Once the State has got to this state, it is beyond party policy gimmicks and soundbites for votes that amount to reallocating cabins on a sinking Titanic. the UK government HAS TO GET BACK TO BASICS; we need a thriving Private Sector to create jobs, a plan for private builders to REALLY build 200,000 new homes plus a year, a plan to fund new Social Housing, an education system that provides our children with an education fit for the workplace, so we don’t need economic migrants for UK jobs etc etc etc.

Meanwhile ‘the people’ have to help themselves and theirs; if their children don’t have shoes but they smoke and/or drink and have the latest large LED TV, look at themselves to start making changes.

Maybe try and prepare their children for school (and work) better; so that when children start their education, which is so important to their, and this country’s, future, isn’t at an immediate disadvantage to the rest of the children in the class who have been read to often, know their name, and have basic toilet skills.
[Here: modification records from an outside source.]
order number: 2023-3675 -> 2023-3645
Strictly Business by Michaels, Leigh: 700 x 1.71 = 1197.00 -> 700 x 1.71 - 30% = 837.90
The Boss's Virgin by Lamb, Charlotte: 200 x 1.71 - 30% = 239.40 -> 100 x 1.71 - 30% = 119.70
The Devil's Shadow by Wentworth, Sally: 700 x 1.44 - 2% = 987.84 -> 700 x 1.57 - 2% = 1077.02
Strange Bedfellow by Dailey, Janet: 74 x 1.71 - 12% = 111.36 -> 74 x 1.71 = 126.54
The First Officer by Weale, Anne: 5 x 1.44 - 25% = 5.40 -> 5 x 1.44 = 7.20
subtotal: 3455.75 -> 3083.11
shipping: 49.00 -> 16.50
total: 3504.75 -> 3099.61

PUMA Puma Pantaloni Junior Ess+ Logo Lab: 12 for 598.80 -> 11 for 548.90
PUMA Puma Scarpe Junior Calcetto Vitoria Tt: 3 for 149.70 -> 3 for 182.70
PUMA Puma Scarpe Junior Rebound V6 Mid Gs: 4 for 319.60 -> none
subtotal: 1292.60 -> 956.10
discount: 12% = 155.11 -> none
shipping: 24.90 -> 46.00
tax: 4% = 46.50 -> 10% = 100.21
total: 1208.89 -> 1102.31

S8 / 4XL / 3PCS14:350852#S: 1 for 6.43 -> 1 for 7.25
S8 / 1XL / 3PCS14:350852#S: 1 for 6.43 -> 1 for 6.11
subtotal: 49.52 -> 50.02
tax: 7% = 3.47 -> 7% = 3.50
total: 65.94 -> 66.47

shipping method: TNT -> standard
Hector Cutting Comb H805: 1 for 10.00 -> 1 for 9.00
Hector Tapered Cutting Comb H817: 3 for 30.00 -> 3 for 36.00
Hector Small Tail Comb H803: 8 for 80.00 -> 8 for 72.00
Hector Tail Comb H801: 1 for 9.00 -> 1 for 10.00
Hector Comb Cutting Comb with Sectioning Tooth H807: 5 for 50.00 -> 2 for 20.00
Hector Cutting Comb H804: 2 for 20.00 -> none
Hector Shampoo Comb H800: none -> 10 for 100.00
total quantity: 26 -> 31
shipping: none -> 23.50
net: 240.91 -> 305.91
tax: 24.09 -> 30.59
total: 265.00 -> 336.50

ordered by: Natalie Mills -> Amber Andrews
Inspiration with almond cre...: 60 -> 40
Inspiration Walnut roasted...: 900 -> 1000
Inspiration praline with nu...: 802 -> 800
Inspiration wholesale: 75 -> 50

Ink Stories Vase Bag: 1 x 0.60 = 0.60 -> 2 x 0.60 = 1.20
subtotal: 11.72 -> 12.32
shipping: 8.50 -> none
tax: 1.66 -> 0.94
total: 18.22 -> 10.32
If both government and the people do what is right, we can get out of this mess and give more help to those people that really need it, as continually blaming any government that in 2015 will have £1,400,000,000,000 (£1.4 trillion) in Nation Debt to help ‘solve’ all our problems, can only lead to perpetual disappointment, even if Mr Farage is running the country. lol

edamsavestheday · 03/06/2014 16:09

isitme, do you think you could drop the lazy stereotyping and stop assuming that families living in poverty are 'bad'? They are in highly stressful circumstances and those stresses make it much harder for them and their children to do all sorts of things.

FWIW the government's goal is not full employment. They deliberately aim for less than full employment to stop employees becoming too powerful and demanding better wages and conditions - otherwise described as 'wage inflation'.

edamsavestheday · 03/06/2014 16:11

And as for 'governments can only do so much' - many of these problems are caused by government policies. They need to stop punishing the poor for being poor and making their lives harder.

The bedroom tax has nothing to do with freeing up social housing, that's an excuse. It doesn't do it. It's not really designed to do it. It's just punishing the victims - if they really wanted to stop the housing benefit bill going upwards, they'd build more houses and bring down rents and prices.

Solopower1 · 03/06/2014 21:03

It's totally ideological, imo. Either the govt believes in social justice or it doesn't. This one doesn't, and, worse, actually benefits from social injustice, q.e.d.

How many hundreds of years do you need, Isitmebut, to prove that governments have a vested interest in keeping the poor poor? If they didn't, they would have solved it by now.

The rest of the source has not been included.